----- Data in this exercise
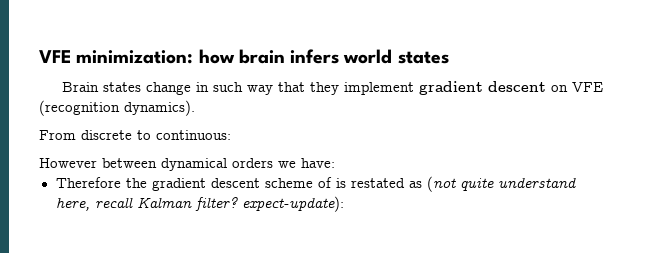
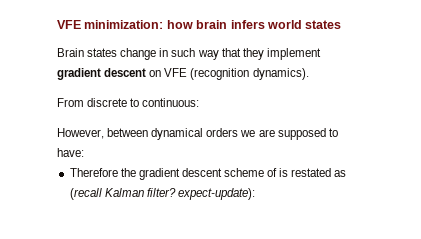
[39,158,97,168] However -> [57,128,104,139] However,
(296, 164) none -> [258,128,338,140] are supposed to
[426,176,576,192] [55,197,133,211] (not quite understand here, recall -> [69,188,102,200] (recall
----------
----- Data in this exercise
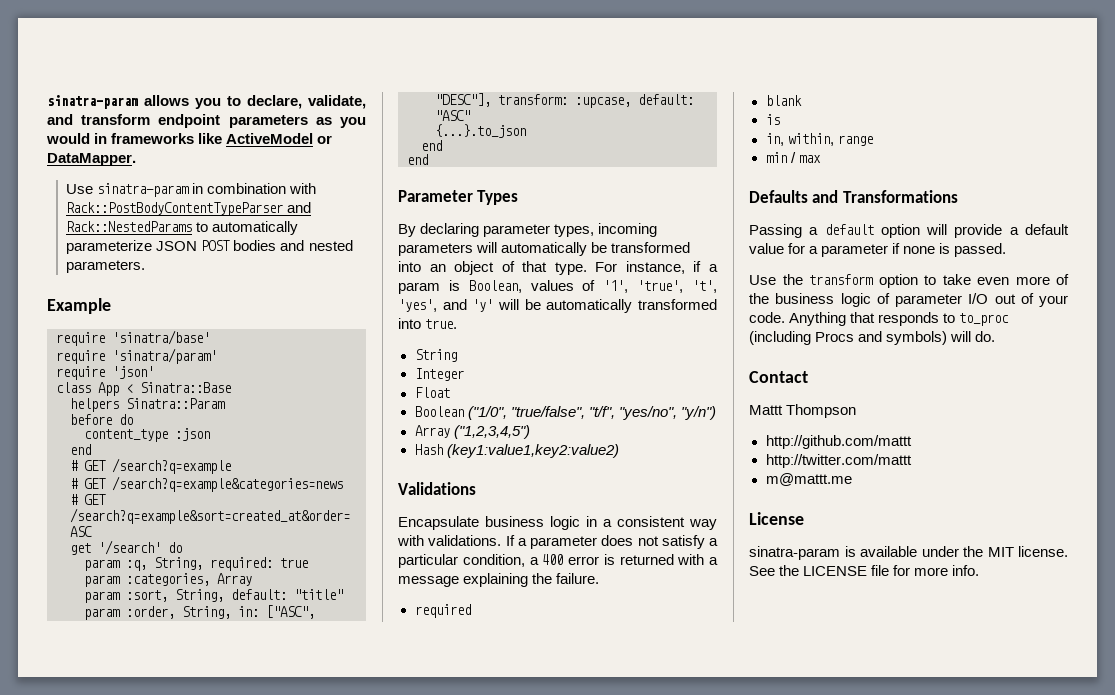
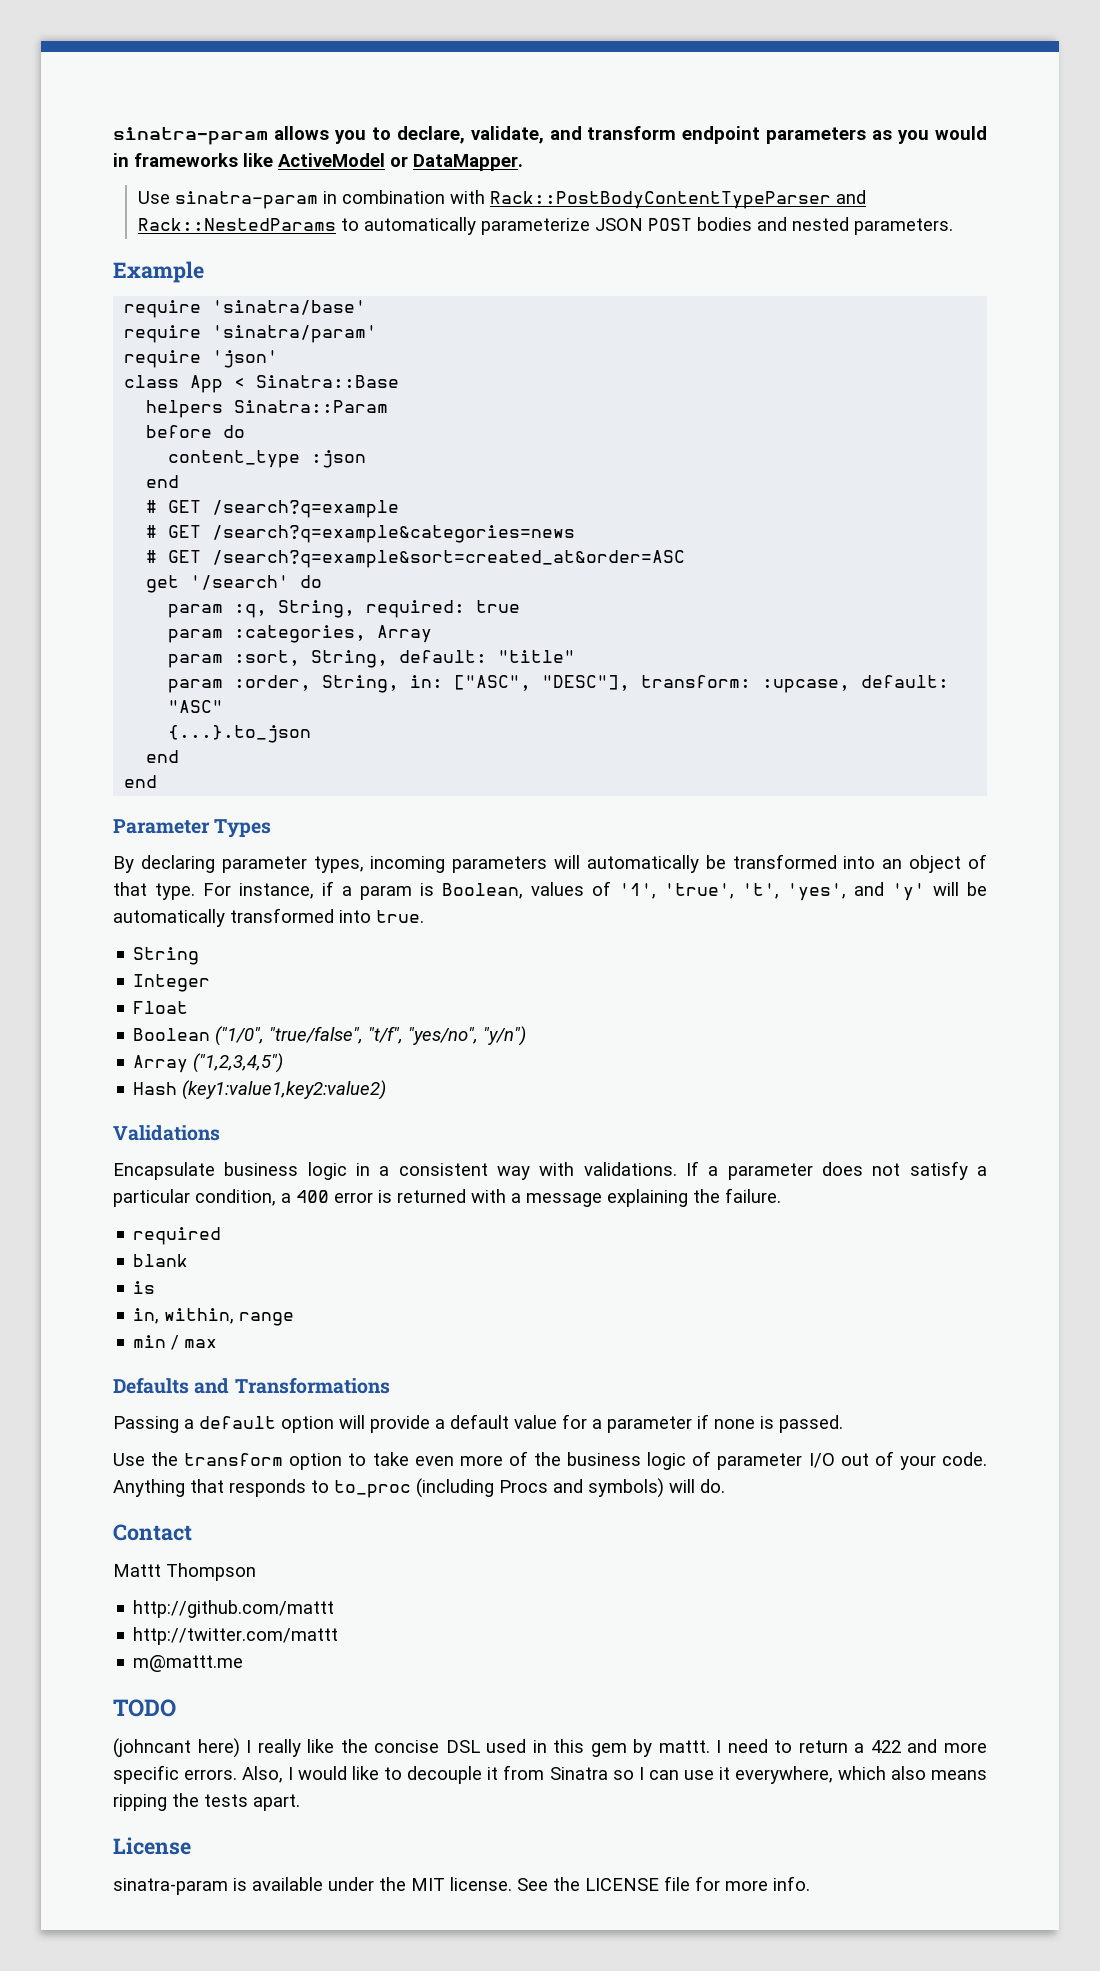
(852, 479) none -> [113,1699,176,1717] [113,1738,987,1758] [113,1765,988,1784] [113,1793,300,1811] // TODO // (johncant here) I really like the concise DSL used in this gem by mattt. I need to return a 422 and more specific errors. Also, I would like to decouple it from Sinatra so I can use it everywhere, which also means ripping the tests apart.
----------
----- Data in this exercise
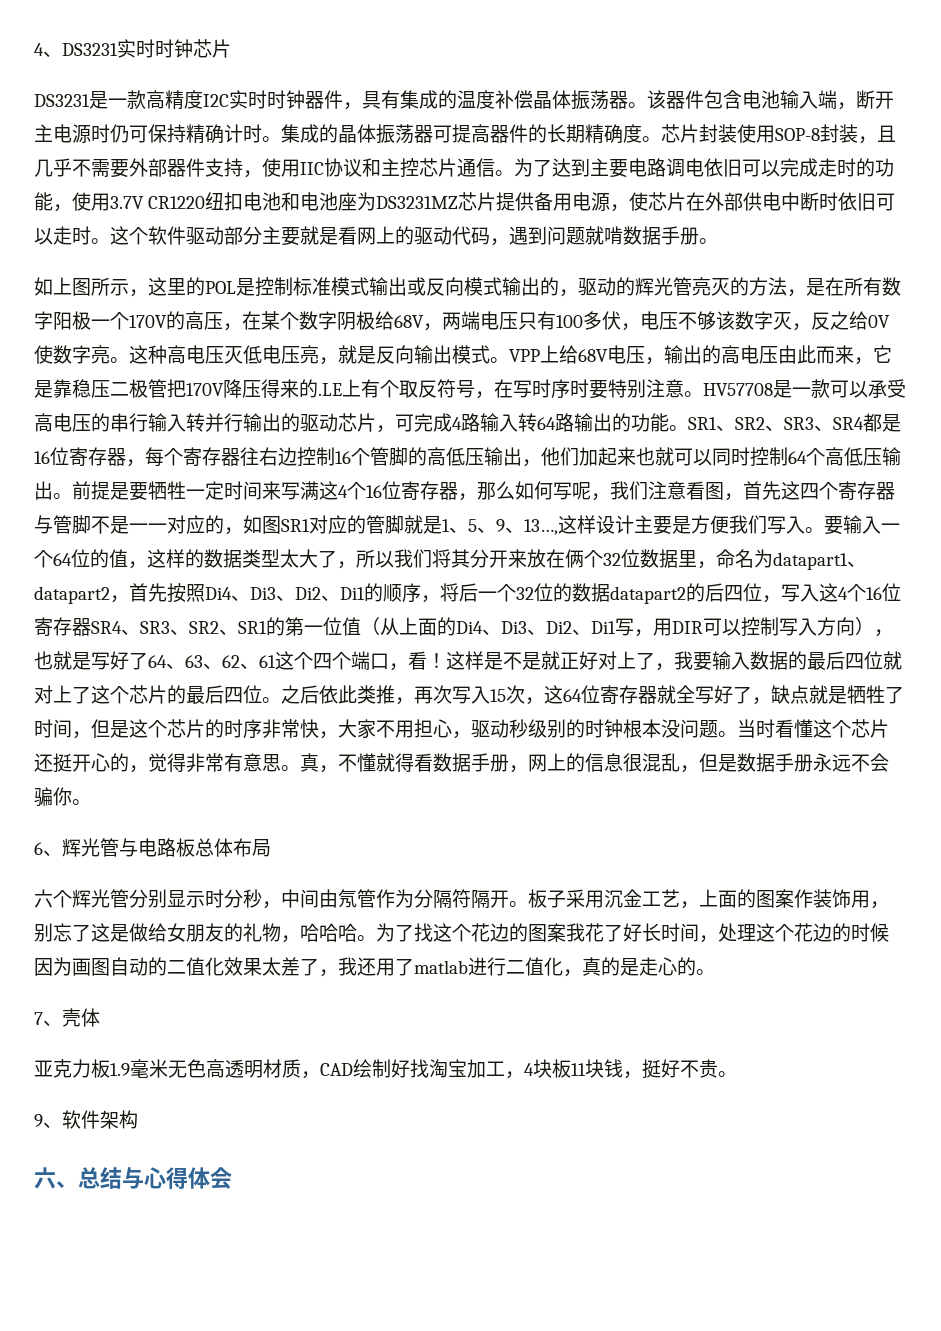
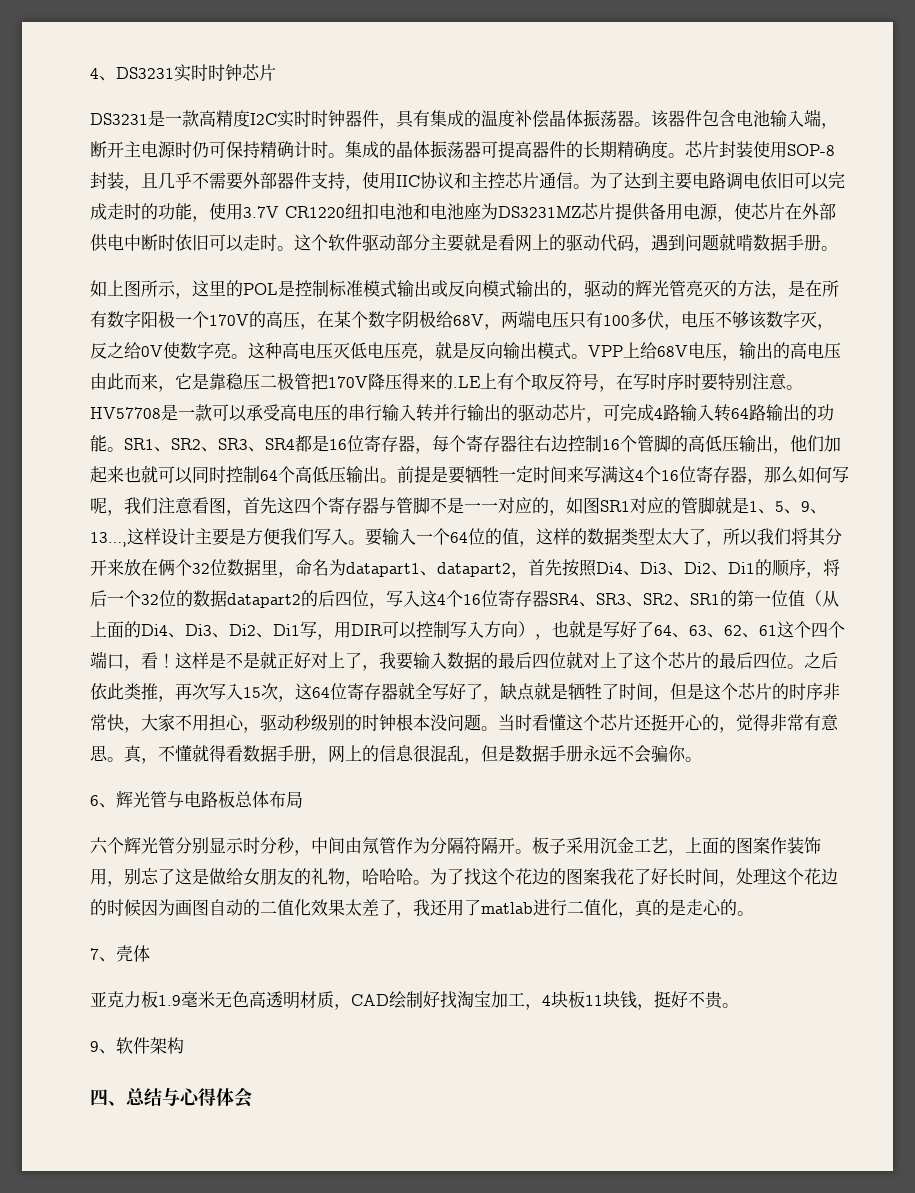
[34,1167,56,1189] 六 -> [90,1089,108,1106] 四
----------
What to do: In the listing above, find the line containing "[39,158,97,168] However ->" and the line containing "[426,176,576,192] [55,197,133,211] (not", then retype both and every line between them exactly, with nothing else.

Answer to this exercise:
[39,158,97,168] However -> [57,128,104,139] However,
(296, 164) none -> [258,128,338,140] are supposed to
[426,176,576,192] [55,197,133,211] (not quite understand here, recall -> [69,188,102,200] (recall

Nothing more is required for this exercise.